Xolair is one of the few drugs specifically for allergic asthma. It binds to immunoglobulin E (IgE), an antibody type produced in response to an allergen.
It won’t help non-allergic asthma, a type triggered by exercise, cold air, or other non-allergy irritants. (About 10% to 40% of all asthma cases are non-allergic).
Xolair is expensive so it is usually given in more severe cases, says Dr. Mitchell, such as people who have repeat trips to the emergency room. It’s an injected drug and has a boxed warning about a risk of anaphylaxis, a potentially life-threatening allergic reaction. (Doctors monitor for such reactions after giving the injections.)
Allergy shots, or “immunotherapy” can be helpful in mild-to-moderate allergic asthma. The first step is to get a skin test to identify your allergens. Then you get a shot containing a small amount of the allergen (say, cat dander) about once a week. Four to six months later, you begin maintenance shots once every three-to-four weeks.

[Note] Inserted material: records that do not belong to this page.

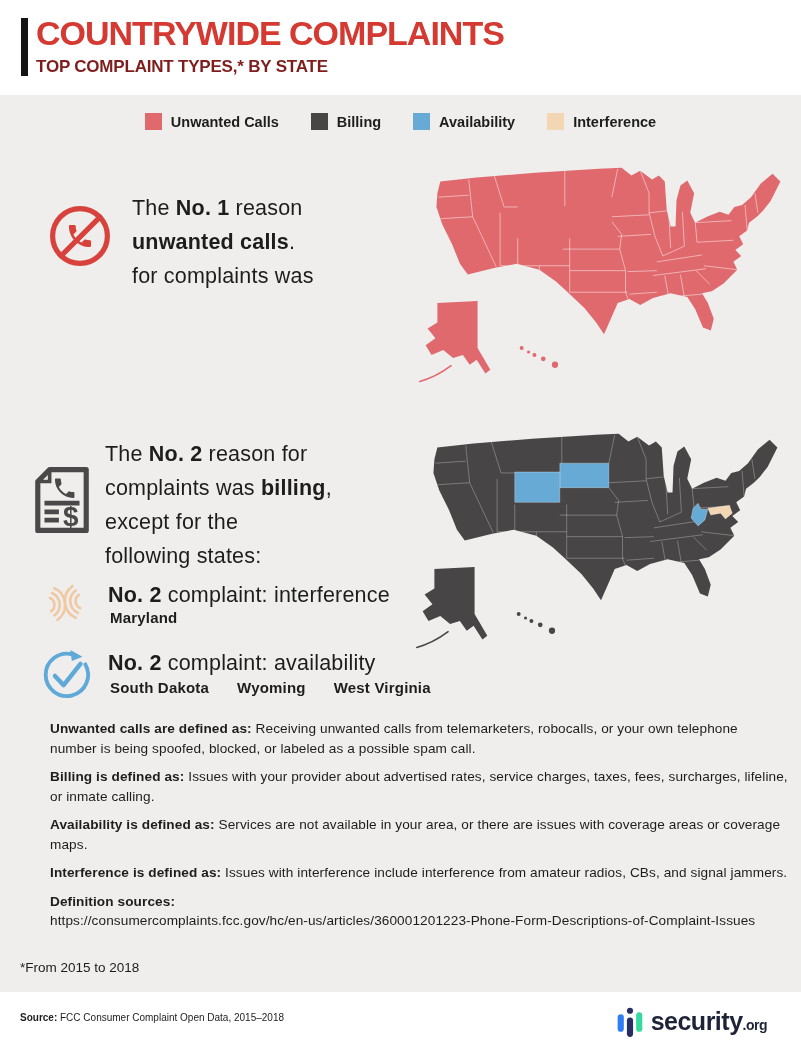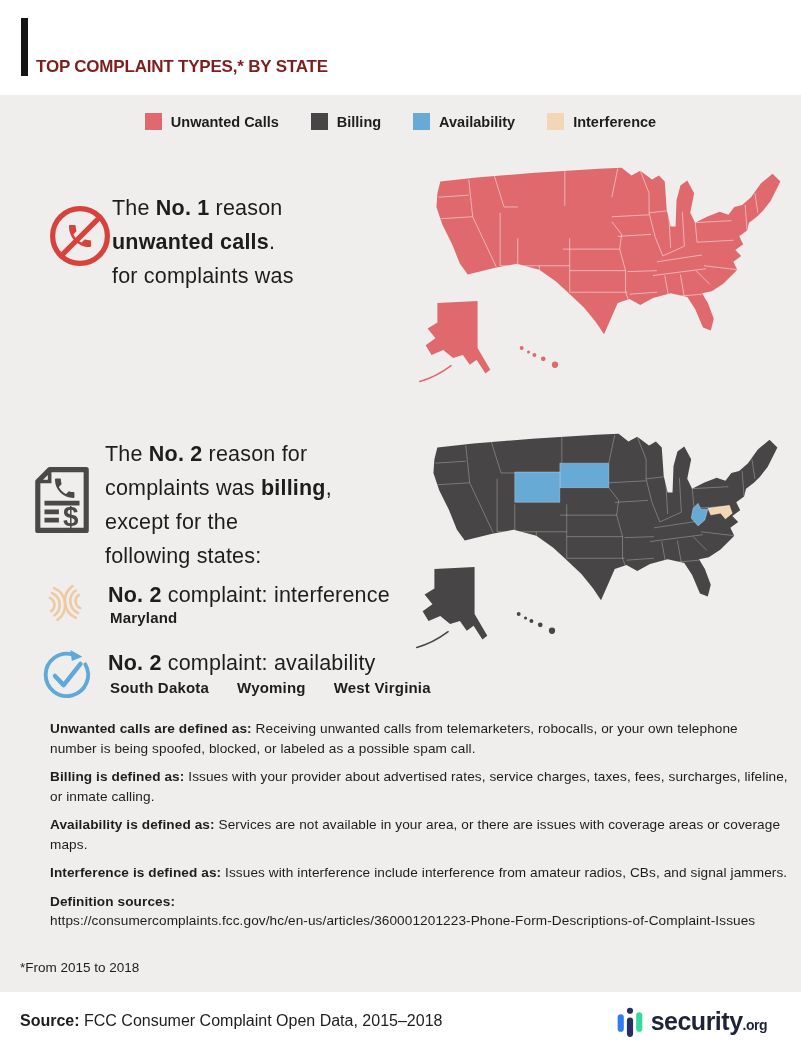"COUNTRYWIDE COMPLAINTS" div.hdr-title { html: none -> <div>COUNTRYWIDE COMPLAINTS</div> }
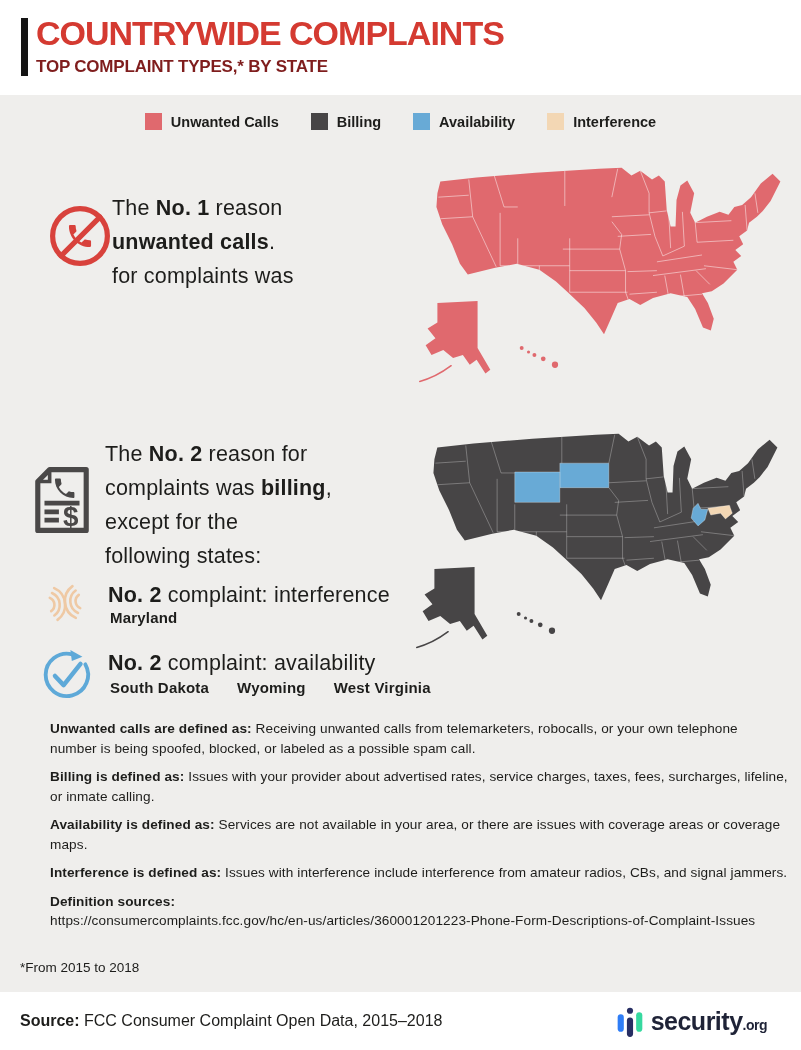"The No. 1 reason" #stmt1 { left: 112px -> 132px }
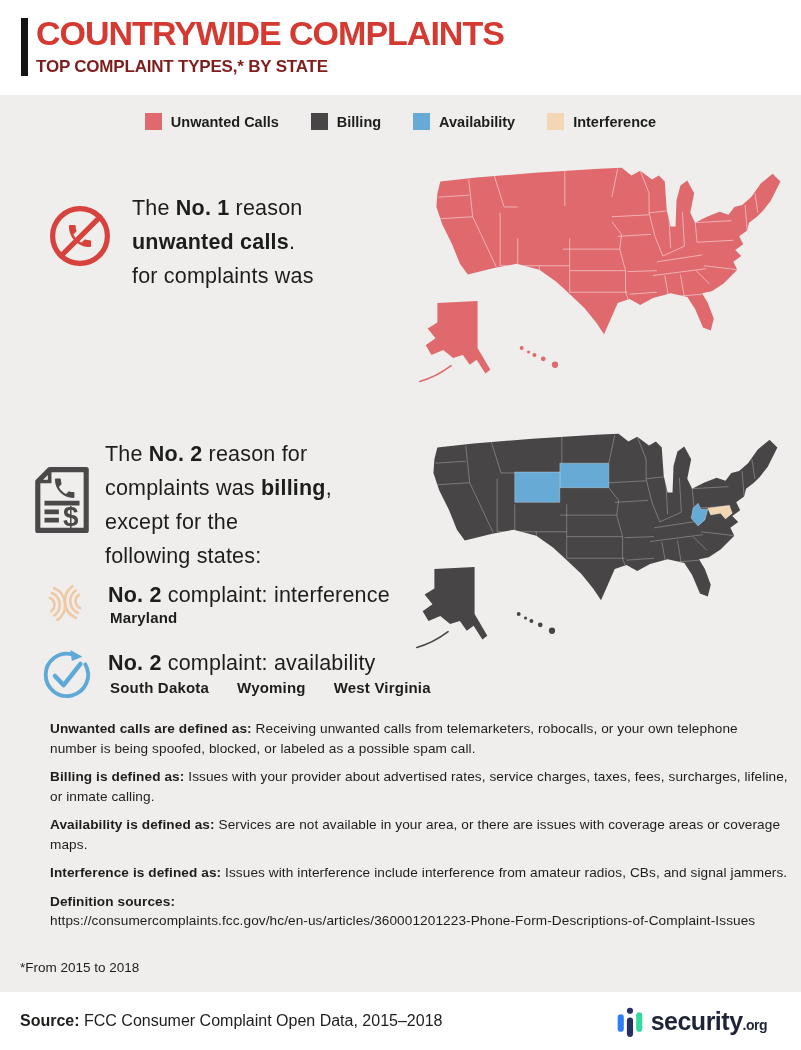"Source: FCC Consumer Complaint Open" .source { font-size: 16px -> 10px }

Eventually, your body becomes desensitized to the substance, but this can take up to five years, says Dr. Poole. And it’s not clear how effective the shots are for anything other than hayfever, adds Dr. Grayson.
Oral corticosteroids, as opposed to inhaled steroids, are generally used in the short term for serious asthma attacks, says Dr. Mitchell. This stronger form of the drugs can cause potentially serious side effects if used in the long term.
If you still have symptoms and a controller medication isn’t doing enough to stop them, your doctor might want to give you oral steroids for four to five days to get you back into good health. Oral steroids, such as prednisone take 4-6 hours to take effect, Dr. Mitchell says.
Theophylline, sold under brand names such as Theo-24 and Uniphyl, is also a bronchodilator and has been used for relief of symptoms, particularly coughing at night.
It comes in pill form, which is a plus. But there are potential side effects ranging from diarrhea to neurological problems if the dose gets too high.
Patients have to have regular blood tests and the drug is “hardly used any more,” says Dr. Poole.